If you want modem users to access your page, the total graphics content of a single page should not exceed 100K.


Using HTML formats
The constraints of HTML may seem like limitations from a printed-page designer's point of view, but they are advantages for online delivery. Tagging text by content, not appearance, makes Web pages readable on a wide variety of computer systems and monitor sizes. HTML structures information using named formats. You apply formats based on the function of a particular piece of text, such as a heading, a regular paragraph, or a list. HTML formats resemble the named styles in many word-processing programs in that you change the appear-ance of text by applying different formats. However, the appearance of a format can also be changed within the browser by the person reading a Web page-something a reader of a printed page cannot do. The formats in HTML preserve the functional organization of a page even if a reader changes a format's appearance.


Preserving a page layout
If preserving the graphic identity or page layout is important, consider creating some of your Web pages as Adobe Acrobat® Portable Document Format (PDF) files. PDF files preserve the layout and typographical characteristics that HTML does not, and can include hypertext links between pages and to the World Wide Web.
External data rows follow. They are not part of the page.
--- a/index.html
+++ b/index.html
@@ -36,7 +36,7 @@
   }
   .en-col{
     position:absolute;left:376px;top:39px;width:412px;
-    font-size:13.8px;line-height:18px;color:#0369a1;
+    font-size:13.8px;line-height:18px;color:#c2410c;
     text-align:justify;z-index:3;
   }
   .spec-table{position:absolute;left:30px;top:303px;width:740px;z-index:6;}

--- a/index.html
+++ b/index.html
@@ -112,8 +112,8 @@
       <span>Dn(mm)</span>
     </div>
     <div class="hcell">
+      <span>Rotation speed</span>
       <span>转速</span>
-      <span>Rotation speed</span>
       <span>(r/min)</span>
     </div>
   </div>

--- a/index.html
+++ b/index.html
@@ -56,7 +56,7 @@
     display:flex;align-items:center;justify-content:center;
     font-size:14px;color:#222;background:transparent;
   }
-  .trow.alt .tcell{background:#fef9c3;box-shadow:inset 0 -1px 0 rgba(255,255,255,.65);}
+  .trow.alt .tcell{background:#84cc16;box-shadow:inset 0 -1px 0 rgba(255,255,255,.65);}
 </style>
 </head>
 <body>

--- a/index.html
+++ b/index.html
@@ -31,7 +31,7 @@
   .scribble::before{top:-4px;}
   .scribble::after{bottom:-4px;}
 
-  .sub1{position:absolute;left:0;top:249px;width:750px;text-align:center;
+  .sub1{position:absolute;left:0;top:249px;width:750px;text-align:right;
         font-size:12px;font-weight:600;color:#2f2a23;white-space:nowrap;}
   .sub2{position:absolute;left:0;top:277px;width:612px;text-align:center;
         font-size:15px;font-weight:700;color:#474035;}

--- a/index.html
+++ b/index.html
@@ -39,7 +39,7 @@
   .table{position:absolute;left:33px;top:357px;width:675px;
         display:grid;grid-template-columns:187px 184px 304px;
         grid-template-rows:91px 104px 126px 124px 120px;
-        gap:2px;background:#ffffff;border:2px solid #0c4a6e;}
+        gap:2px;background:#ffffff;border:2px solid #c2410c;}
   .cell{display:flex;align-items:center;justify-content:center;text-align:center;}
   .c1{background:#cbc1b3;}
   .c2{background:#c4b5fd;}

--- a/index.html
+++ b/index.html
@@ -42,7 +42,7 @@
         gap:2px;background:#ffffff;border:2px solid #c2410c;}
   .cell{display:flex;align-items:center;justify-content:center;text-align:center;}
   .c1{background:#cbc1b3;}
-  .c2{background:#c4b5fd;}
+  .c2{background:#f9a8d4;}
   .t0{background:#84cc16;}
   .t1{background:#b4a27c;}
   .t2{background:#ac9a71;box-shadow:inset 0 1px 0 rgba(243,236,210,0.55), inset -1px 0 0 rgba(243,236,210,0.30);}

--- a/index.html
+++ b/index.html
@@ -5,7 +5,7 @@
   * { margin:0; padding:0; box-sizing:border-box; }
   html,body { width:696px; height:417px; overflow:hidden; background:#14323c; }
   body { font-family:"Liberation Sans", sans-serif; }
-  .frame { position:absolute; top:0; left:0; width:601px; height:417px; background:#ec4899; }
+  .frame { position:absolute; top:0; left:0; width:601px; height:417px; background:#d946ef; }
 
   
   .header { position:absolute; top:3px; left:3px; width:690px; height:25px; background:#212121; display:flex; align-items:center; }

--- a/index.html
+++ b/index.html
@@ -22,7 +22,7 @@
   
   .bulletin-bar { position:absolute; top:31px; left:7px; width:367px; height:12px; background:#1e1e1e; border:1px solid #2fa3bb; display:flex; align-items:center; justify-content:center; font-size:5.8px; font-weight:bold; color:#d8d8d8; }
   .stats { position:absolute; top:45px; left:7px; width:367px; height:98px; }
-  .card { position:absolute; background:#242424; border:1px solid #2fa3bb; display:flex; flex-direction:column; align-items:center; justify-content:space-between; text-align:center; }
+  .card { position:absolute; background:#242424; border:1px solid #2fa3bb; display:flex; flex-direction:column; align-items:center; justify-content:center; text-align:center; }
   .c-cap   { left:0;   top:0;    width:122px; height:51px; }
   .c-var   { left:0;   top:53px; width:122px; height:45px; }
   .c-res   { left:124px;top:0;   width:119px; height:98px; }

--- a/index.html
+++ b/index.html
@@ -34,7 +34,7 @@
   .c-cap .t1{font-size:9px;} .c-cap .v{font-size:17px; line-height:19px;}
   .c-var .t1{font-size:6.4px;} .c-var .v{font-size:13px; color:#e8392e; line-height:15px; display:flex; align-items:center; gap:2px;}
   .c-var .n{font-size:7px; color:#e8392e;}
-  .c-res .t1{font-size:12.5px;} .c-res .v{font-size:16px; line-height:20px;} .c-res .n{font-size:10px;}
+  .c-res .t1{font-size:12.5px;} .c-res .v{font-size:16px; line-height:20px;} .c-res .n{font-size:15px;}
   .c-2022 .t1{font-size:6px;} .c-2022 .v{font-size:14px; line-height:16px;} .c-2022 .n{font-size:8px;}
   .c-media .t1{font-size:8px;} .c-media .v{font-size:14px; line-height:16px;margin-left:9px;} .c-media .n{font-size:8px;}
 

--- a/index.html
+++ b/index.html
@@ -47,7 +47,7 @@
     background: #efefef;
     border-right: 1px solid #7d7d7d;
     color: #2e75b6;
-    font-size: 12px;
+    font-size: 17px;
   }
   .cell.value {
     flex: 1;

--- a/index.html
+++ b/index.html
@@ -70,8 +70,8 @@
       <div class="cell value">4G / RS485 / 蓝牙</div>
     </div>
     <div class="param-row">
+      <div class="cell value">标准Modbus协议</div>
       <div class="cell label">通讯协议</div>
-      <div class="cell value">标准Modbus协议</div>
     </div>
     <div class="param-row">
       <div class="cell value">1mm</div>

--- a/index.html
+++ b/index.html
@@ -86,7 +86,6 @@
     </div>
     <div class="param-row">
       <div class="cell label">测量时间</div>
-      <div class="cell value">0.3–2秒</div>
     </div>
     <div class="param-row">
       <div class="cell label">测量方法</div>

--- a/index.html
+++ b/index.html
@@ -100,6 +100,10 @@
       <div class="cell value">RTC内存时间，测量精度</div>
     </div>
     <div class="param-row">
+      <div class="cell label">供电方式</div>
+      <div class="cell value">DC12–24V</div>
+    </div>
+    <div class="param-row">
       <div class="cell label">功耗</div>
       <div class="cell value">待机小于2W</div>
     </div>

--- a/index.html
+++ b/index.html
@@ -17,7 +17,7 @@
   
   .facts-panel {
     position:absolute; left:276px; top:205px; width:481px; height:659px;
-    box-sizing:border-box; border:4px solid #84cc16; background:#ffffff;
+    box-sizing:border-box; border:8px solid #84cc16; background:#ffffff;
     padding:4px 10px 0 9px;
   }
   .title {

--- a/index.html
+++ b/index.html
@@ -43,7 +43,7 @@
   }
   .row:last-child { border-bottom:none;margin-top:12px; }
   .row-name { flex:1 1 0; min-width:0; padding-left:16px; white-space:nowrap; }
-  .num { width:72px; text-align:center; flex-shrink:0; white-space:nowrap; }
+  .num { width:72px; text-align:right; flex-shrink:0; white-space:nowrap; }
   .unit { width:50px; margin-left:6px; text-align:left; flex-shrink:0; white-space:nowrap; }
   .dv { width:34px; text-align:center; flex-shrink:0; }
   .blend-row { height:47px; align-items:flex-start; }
PDF files are useful, for example, if you have extensive layouts made in Adobe PageMaker ™ . You can import PDF files from any version of Adobe Acrobat. To be read, you must have the correct plug-in installed in the Browser Plug-ins folder. When you place a PDF file, only the first page of the imported PDF file appears in PageMill. You can then link the image of the first page to the actual PDF file to view the entire document. If you include PDF files, also include a link to the free Adobe Acrobat Reader application, which is required to view PDF files. You can configure Acrobat Reader as a helper application for browsers, to interpret the PDF format for browsers that don't support it using plug-ins. Acrobat Reader runs on Macintosh, Windows, MS-DOS, and some UNIX systems.


Using Web links
The most significant difference between a printed page and a Web page is a link, which lets you arrange pages in a Web site nonsequentially. When you click a link, the Web browser jumps you to the page set as the link's destination. Links appear as specially marked text or images on a page. Each page can have several links, with each link leading directly to another page within your site or to pages on any other Web server in the world.